Set Up Hermes Voice Mode — Speak and Listen
Enable voice interaction with Hermes — speak your commands, hear the responses with text-to-speech.
Voice mode transforms Hermes into a spoken assistant. Speak your commands instead of typing, and hear responses read aloud. Works in the CLI with push-to-talk and automatically transcribes voice messages on Telegram, Discord, and other platforms.

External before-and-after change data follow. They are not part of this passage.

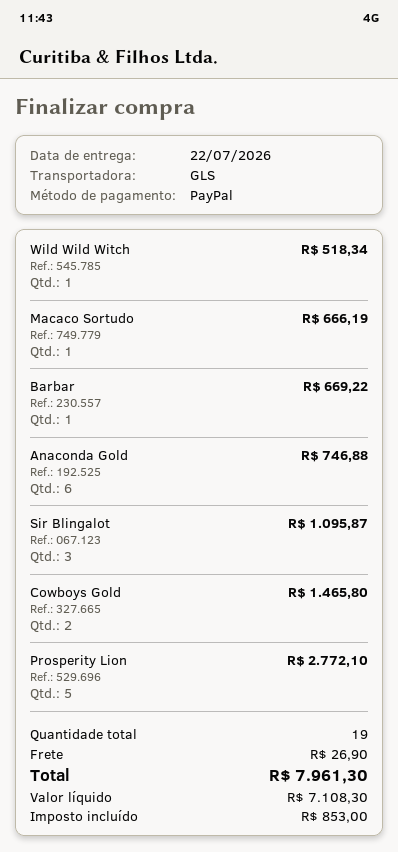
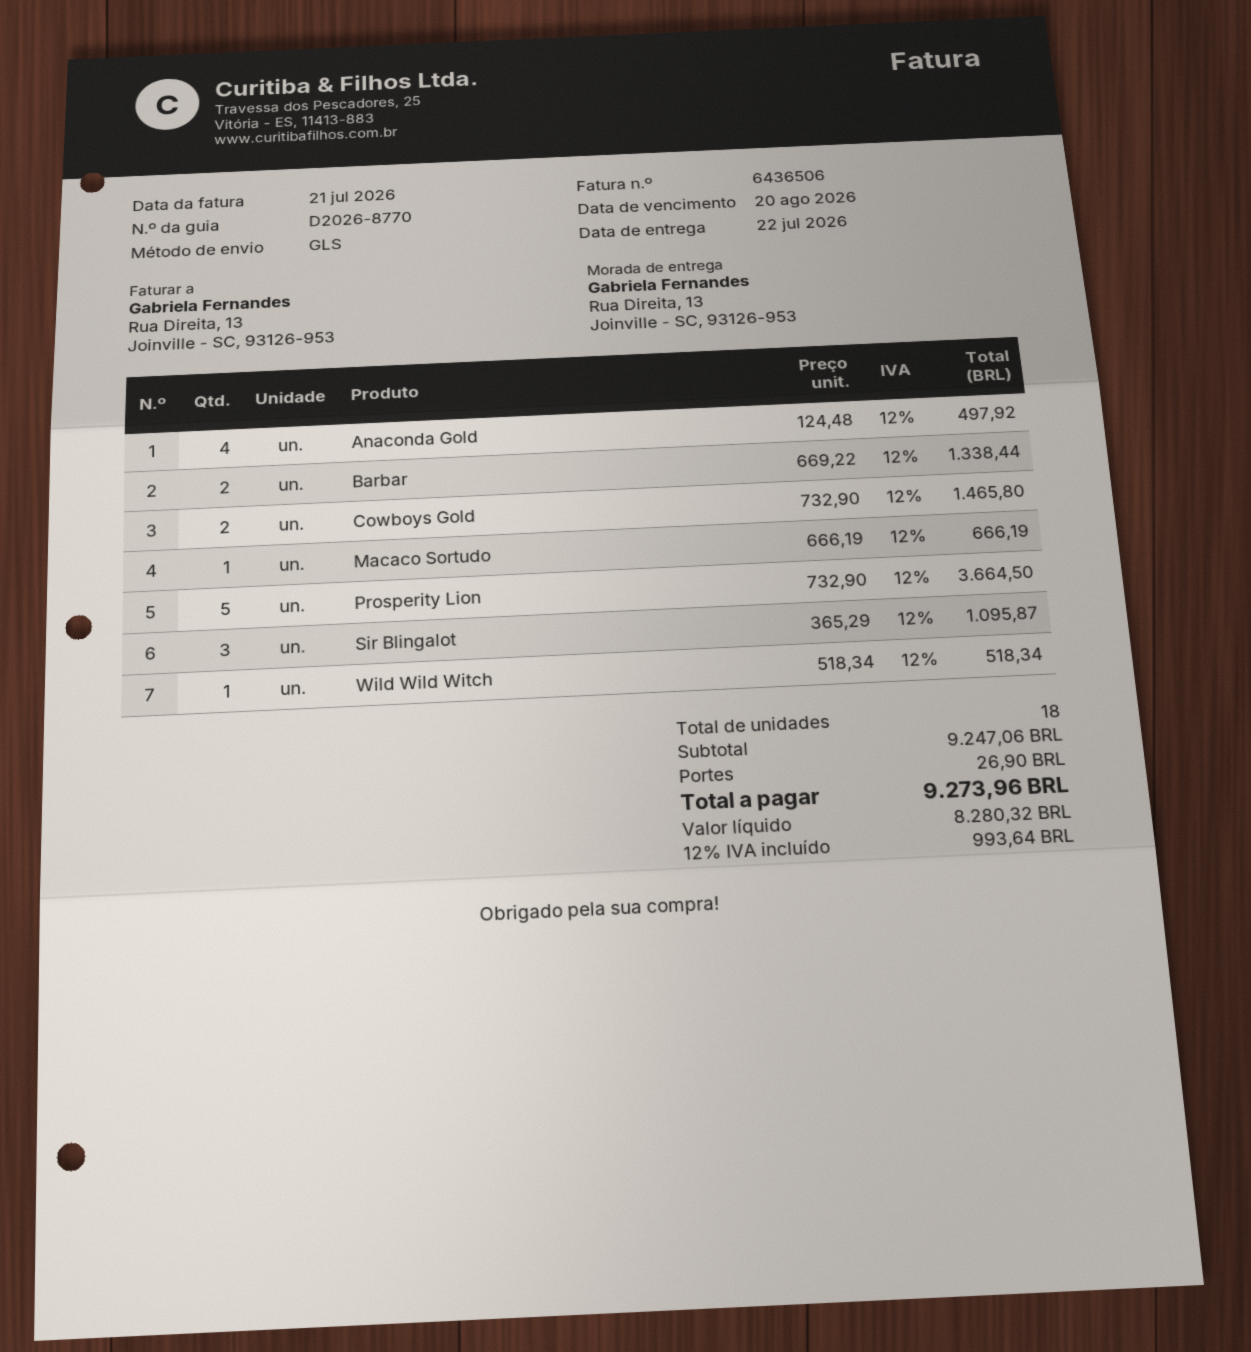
Barbar: 1 for 669.22 -> 2 for 1338.44
Anaconda Gold: 6 for 746.88 -> 4 for 497.92
Prosperity Lion: 5 for 2772.10 -> 5 for 3664.50
total quantity: 19 -> 18
net: 7108.30 -> 8280.32
tax: 853.00 -> 993.64
total: 7961.30 -> 9273.96

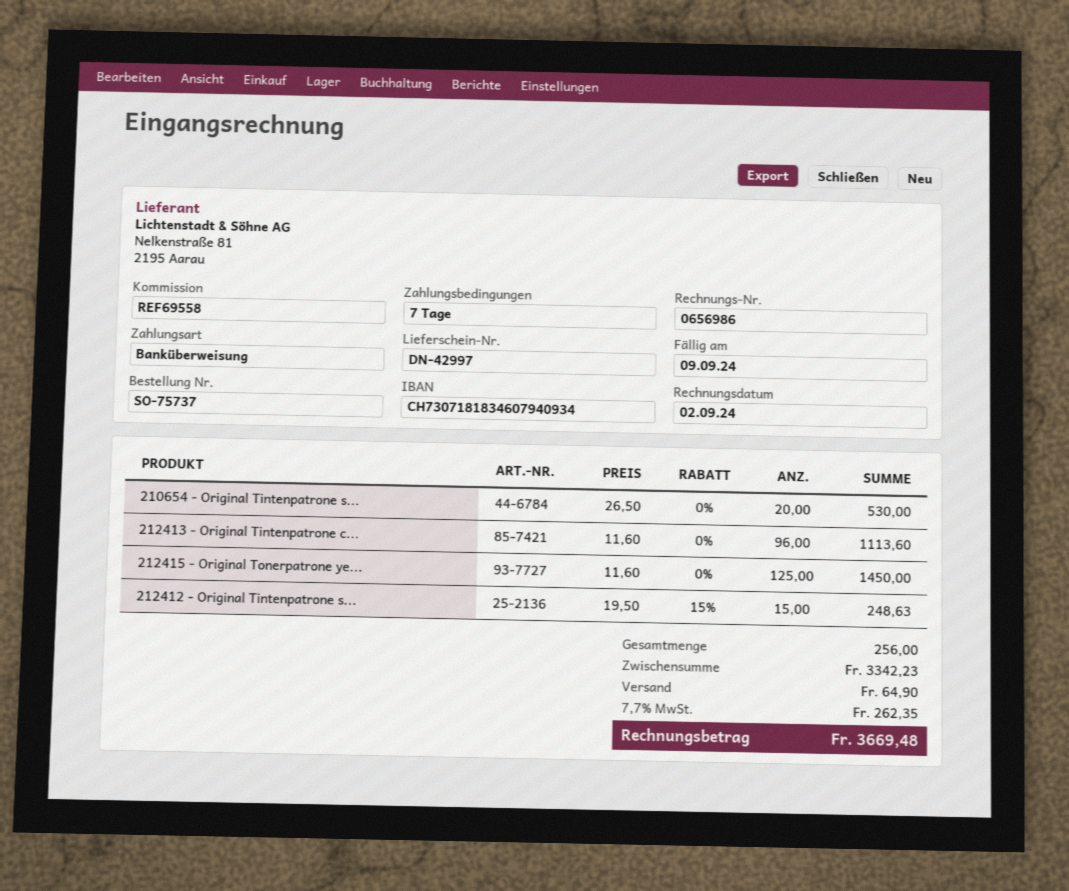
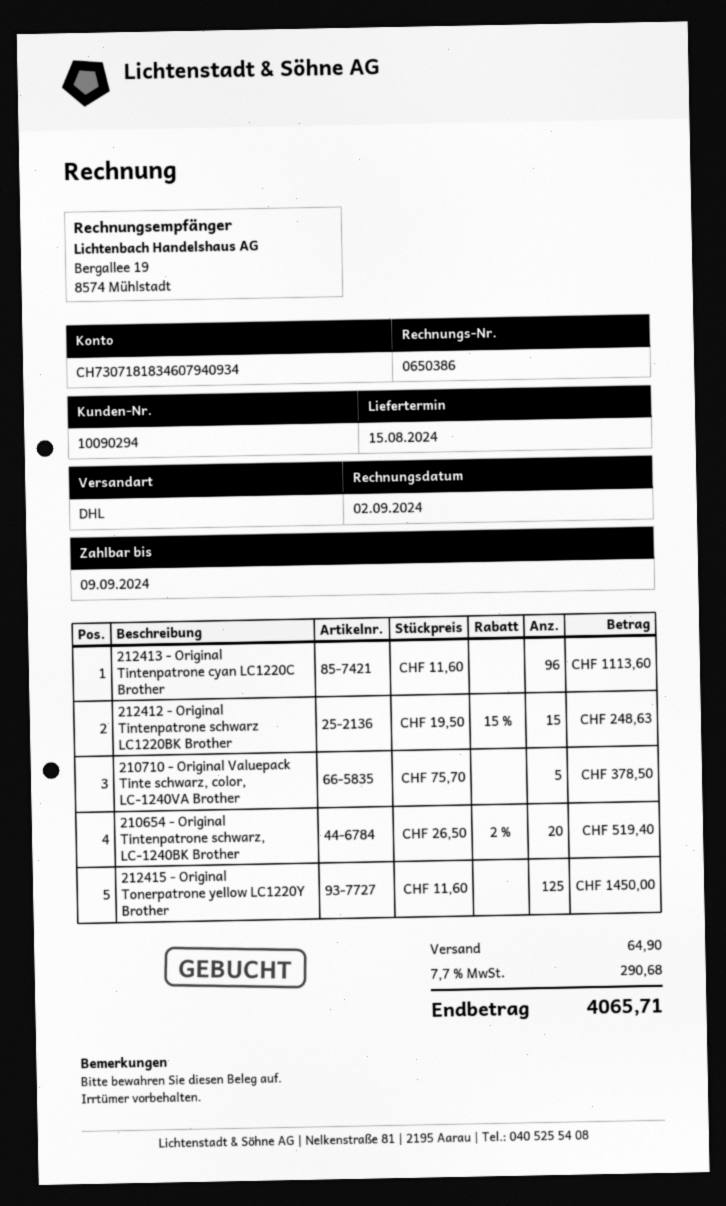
invoice number: 0656986 -> 0650386
210654 - Original Tintenpatrone s...: 20 x 26.50 = 530.00 -> 20 x 26.50 - 2% = 519.40
210710 - Original Valuepack Tinte schwarz, color, LC-1240VA Brother: none -> 5 x 75.70 = 378.50
tax: 7.7% = 262.35 -> 7.7% = 290.68
total: 3669.48 -> 4065.71

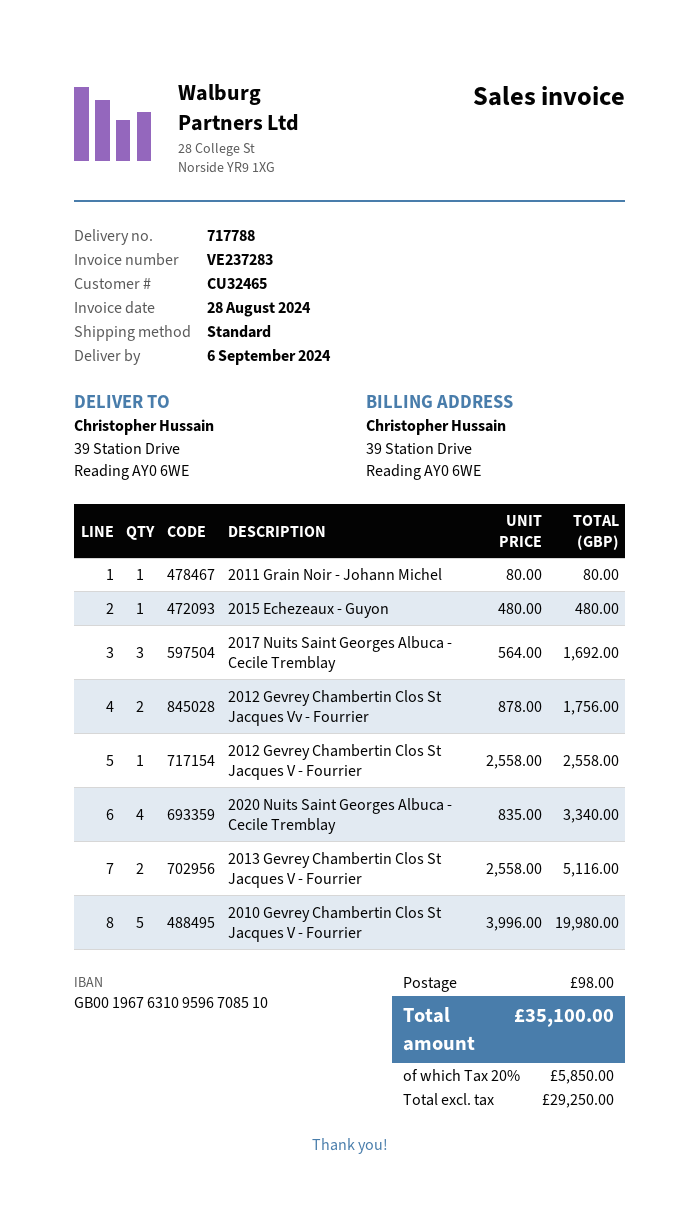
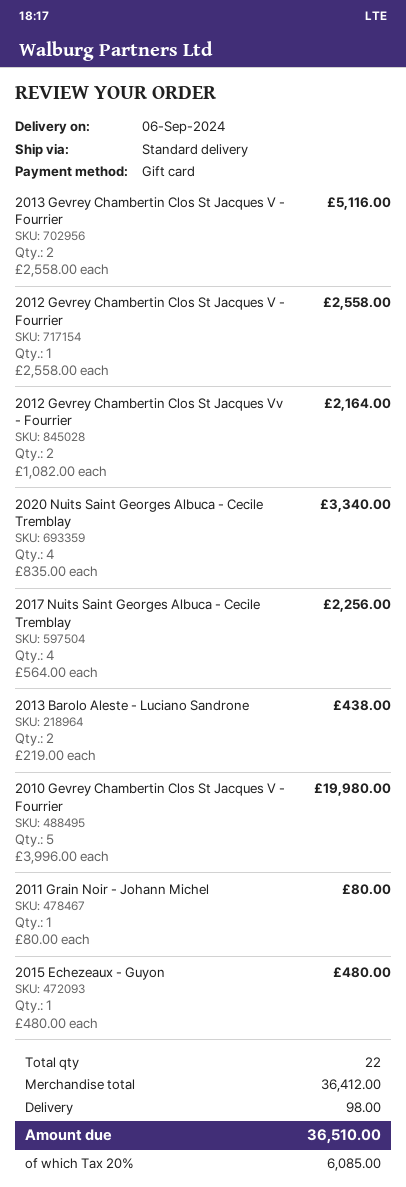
2017 Nuits Saint Georges Albuca - Cecile Tremblay: 3 x 564.00 = 1692.00 -> 4 x 564.00 = 2256.00
2012 Gevrey Chambertin Clos St Jacques Vv - Fourrier: 2 x 878.00 = 1756.00 -> 2 x 1082.00 = 2164.00
2013 Barolo Aleste - Luciano Sandrone: none -> 2 x 219.00 = 438.00
tax: 20% = 5850.00 -> 20% = 6085.00
total: 35100.00 -> 36510.00

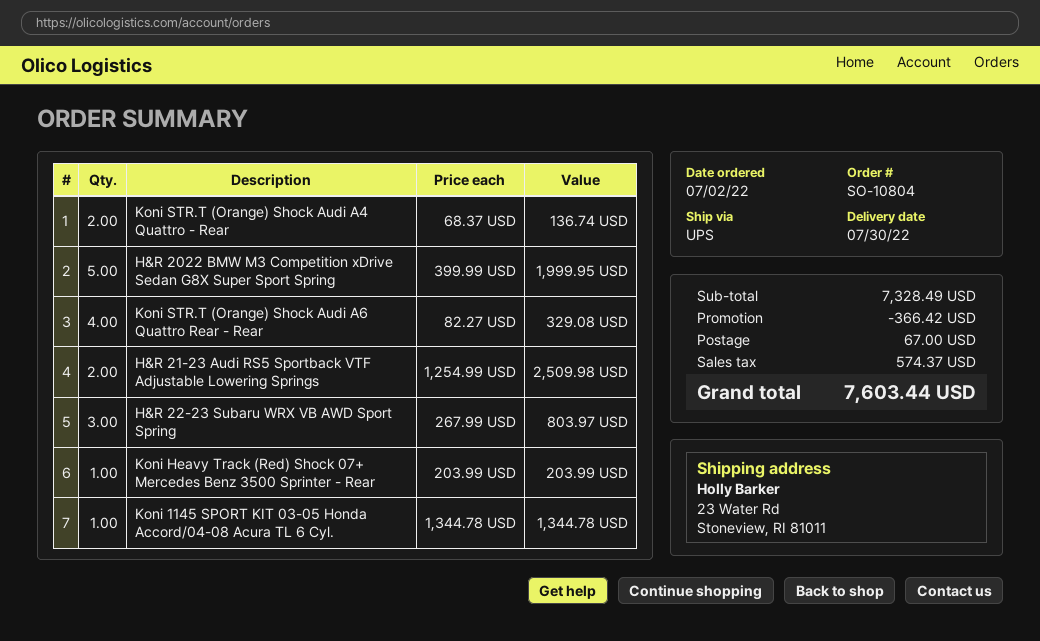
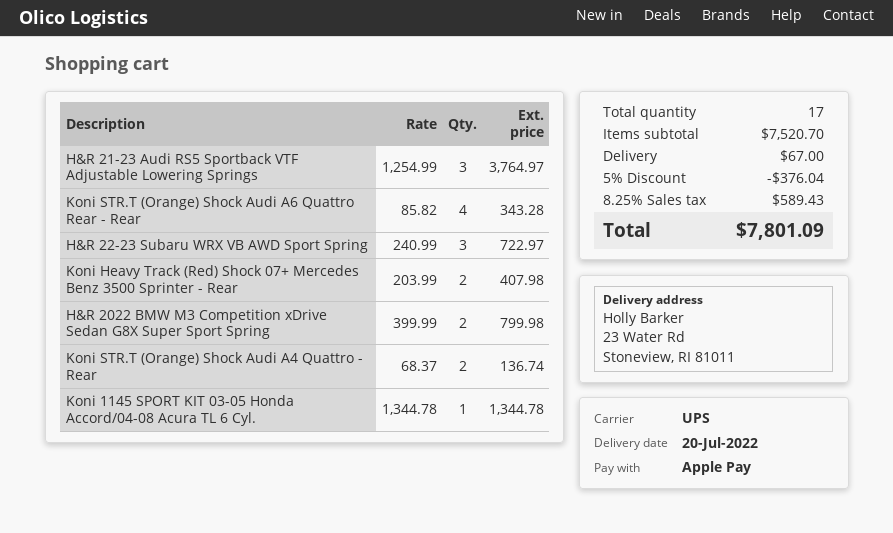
delivery date: 2022-07-30 -> 2022-07-20
H&R 2022 BMW M3 Competition xDrive Sedan G8X Super Sport Spring: 5 x 399.99 = 1999.95 -> 2 x 399.99 = 799.98
Koni STR.T (Orange) Shock Audi A6 Quattro Rear - Rear: 4 x 82.27 = 329.08 -> 4 x 85.82 = 343.28
H&R 21-23 Audi RS5 Sportback VTF Adjustable Lowering Springs: 2 x 1254.99 = 2509.98 -> 3 x 1254.99 = 3764.97
H&R 22-23 Subaru WRX VB AWD Sport Spring: 3 x 267.99 = 803.97 -> 3 x 240.99 = 722.97
Koni Heavy Track (Red) Shock 07+ Mercedes Benz 3500 Sprinter - Rear: 1 x 203.99 = 203.99 -> 2 x 203.99 = 407.98
subtotal: 7328.49 -> 7520.70
discount: 366.42 -> 376.04
tax: 574.37 -> 589.43
total: 7603.44 -> 7801.09

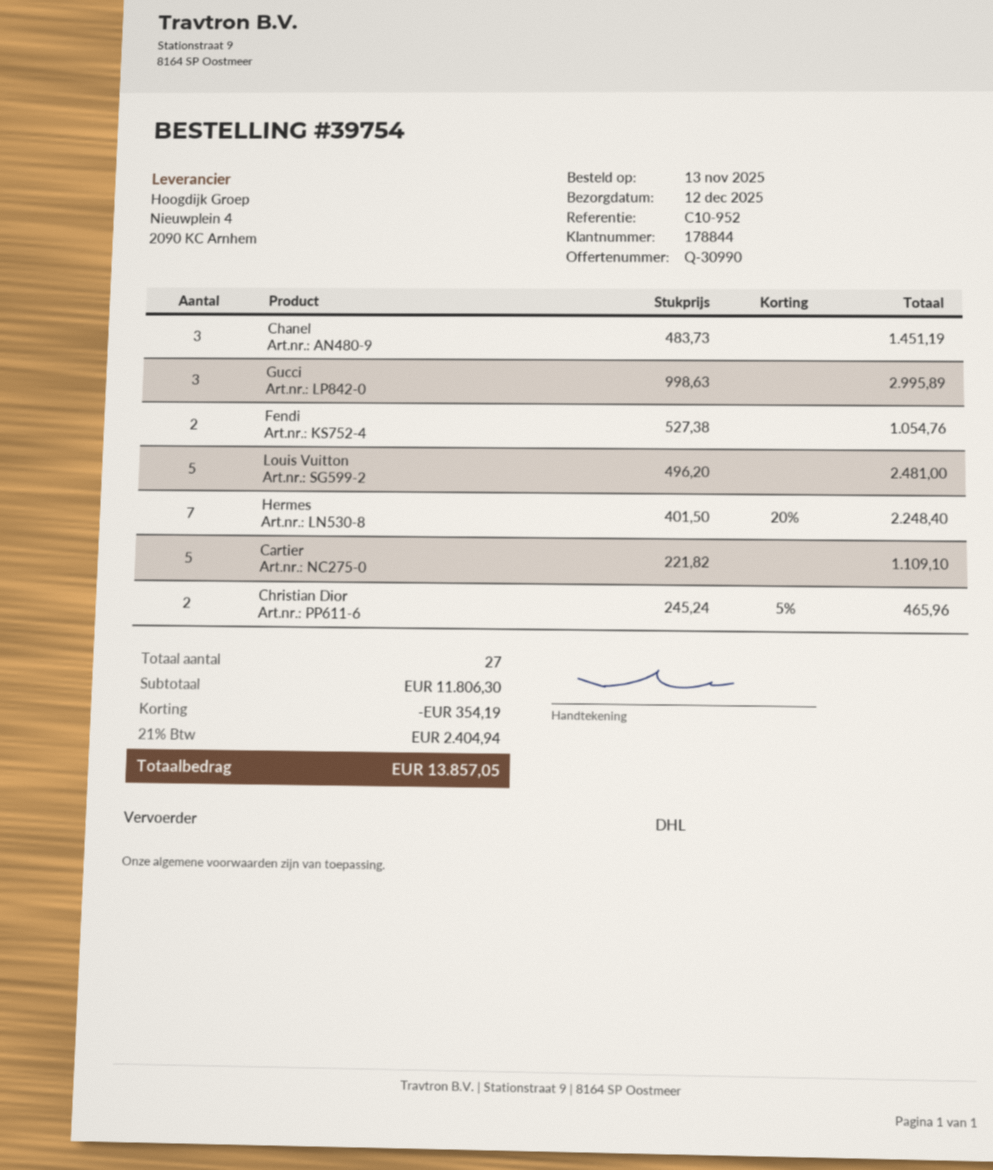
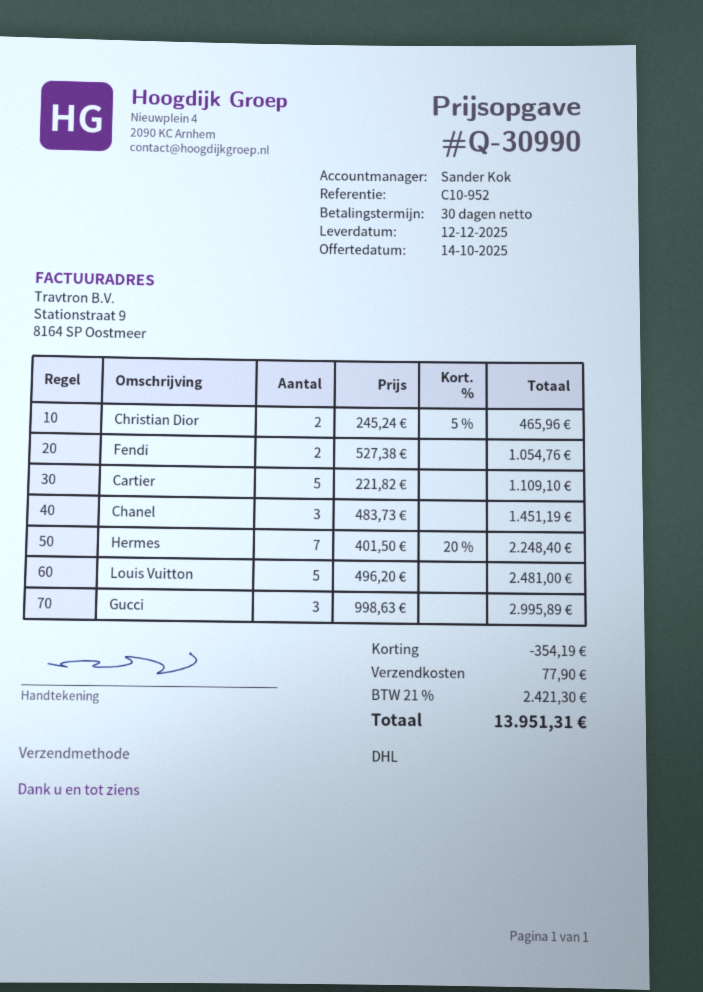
shipping: none -> 77.90
tax: 21% = 2404.94 -> 21% = 2421.30
total: 13857.05 -> 13951.31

Managed cloud · API costs included · Skill library · Cancel anytime
Before you start:
- ☑Hermes Agent installed
- ☑Microphone and speakers/headphones
- ☑For local STT: enough RAM for whisper model (~1GB for 'base')
Steps
- 1
Install voice dependencies
pip install 'hermes-agent[voice]' to add faster-whisper and audio libraries
- 2
Configure STT provider
In config.yaml, set stt: enabled: true and choose provider: local, groq, or openai
- 3
Configure TTS provider
Choose a TTS provider: Edge TTS (free), ElevenLabs, OpenAI, MiniMax, or Mistral
- 4
Add API keys if needed
Add GROQ_API_KEY or VOICE_TOOLS_OPENAI_KEY to .env for cloud providers
- 5
Enable voice in CLI
Type /voice on in the CLI, then press Ctrl+B to record
Pro Tips
- 💡Local STT is free and runs on-device — no API key needed, just CPU/RAM
- 💡Groq offers free-tier Whisper with excellent speed — great alternative to local
- 💡Edge TTS is free and sounds natural — best value for TTS
- 💡STT model sizes: tiny (fast, less accurate), base (balanced), large-v3 (most accurate, slow)
Troubleshooting
❌ No audio input detected
✅ Check your microphone permissions and default input device. In CLI, verify Ctrl+B triggers recording.
❌ STT transcription is inaccurate
✅ Try a larger model: stt: local: model: small or stt: local: model: large-v3. More accurate but slower.
❌ TTS voice sounds robotic
✅ Switch to a higher-quality provider like ElevenLabs or OpenAI TTS. Add the API key to .env.
❌ Voice messages not transcribed on Telegram
✅ Ensure stt: enabled: true is set. Also check that the voice file format is supported (opus, ogg, mp3).